> WORK TASK
Which lines run from the one containing "text-align: justify;" to the last line of the entries? Return them exactly, with nothing more.

> TASK INPUTS

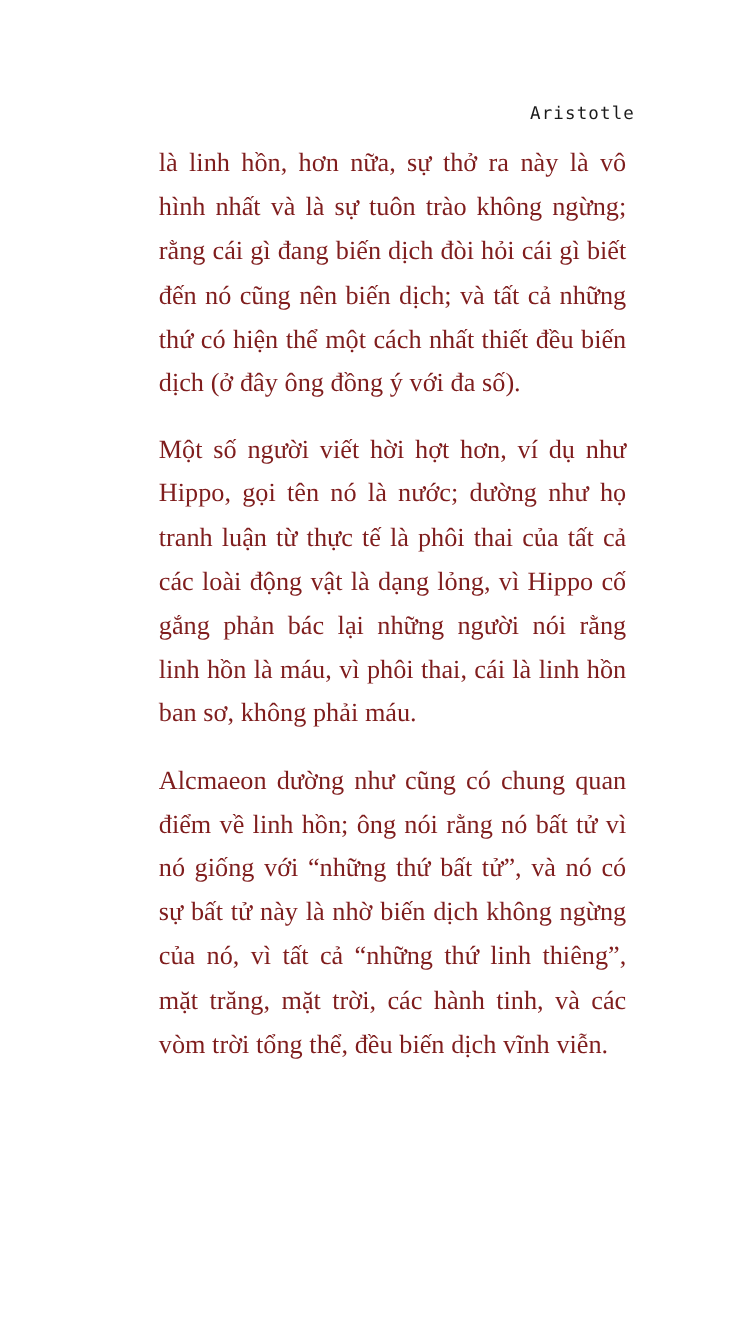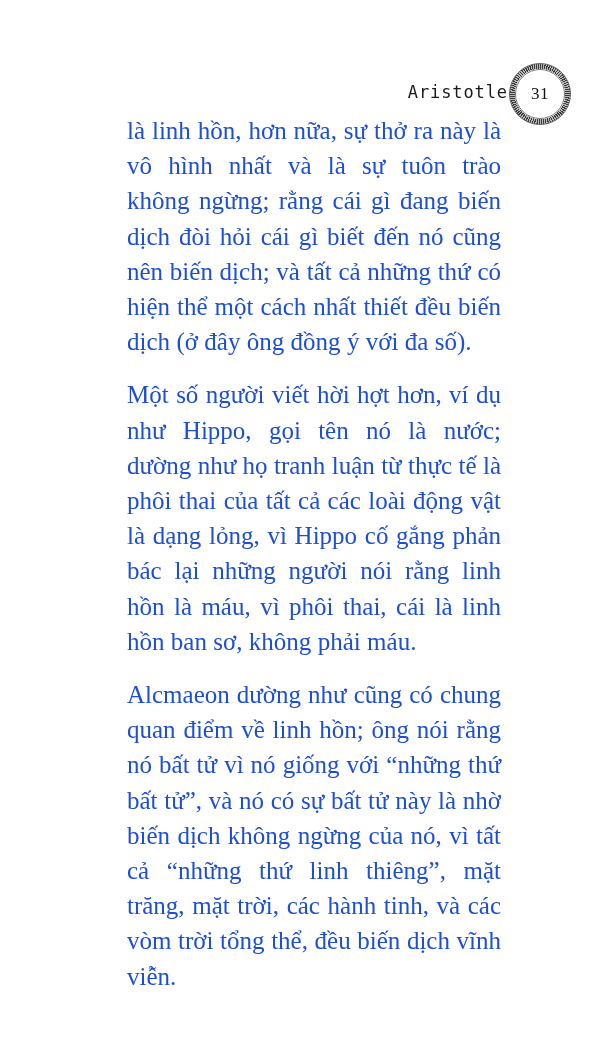--- a/index.html
+++ b/index.html
@@ -29,7 +29,7 @@
     right: 92px;
     top: 21px;
     font-family: "DejaVu Sans Mono", "Liberation Mono", monospace;
-    font-size: 17px;
+    font-size: 14px;
     letter-spacing: 0.9px;
     color: #1b1b1b;
     line-height: 1;

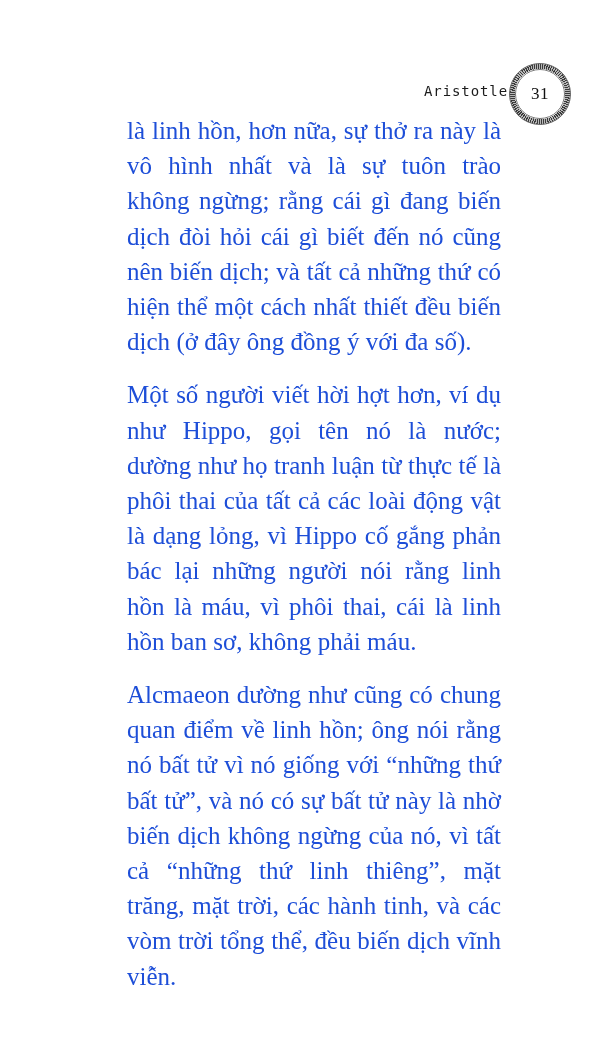--- a/index.html
+++ b/index.html
@@ -131,12 +131,6 @@
     <div class="header-title">Aristotle</div>
   </div>
 
-  <div class="folio">
-    <div class="folio-ring"></div>
-    <div class="folio-ring-outline"></div>
-    <div class="folio-ring-inline"></div>
-    <div class="folio-number">31</div>
-  </div>
 
   <div class="body-column">
     <p class="para">là linh hồn, hơn nữa, sự thở ra này là vô hình nhất và là sự tuôn trào không ngừng; rằng cái gì đang biến dịch đòi hỏi cái gì biết đến nó cũng nên biến dịch; và tất cả những thứ có hiện thể một cách nhất thiết đều biến dịch (ở đây ông đồng ý với đa số).</p>

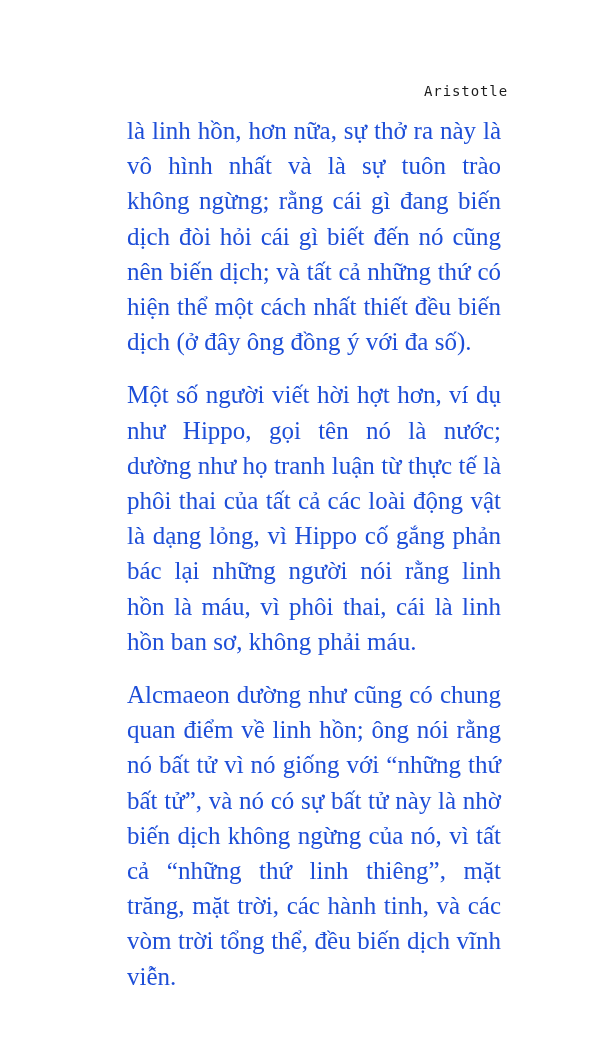--- a/index.html
+++ b/index.html
@@ -109,9 +109,9 @@
   }
   .para {
     margin: 0 0 18px 0;
-    font-size: 25px;
+    font-size: 21px;
     line-height: 35.2px;
-    color: #1d4ed8;
+    color: #7f1d1d;
     text-align: justify;
     text-align-last: left;
     -webkit-hyphens: none;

> SOLUTION TO THE PROBLEM
     text-align: justify;
     text-align-last: left;
     -webkit-hyphens: none;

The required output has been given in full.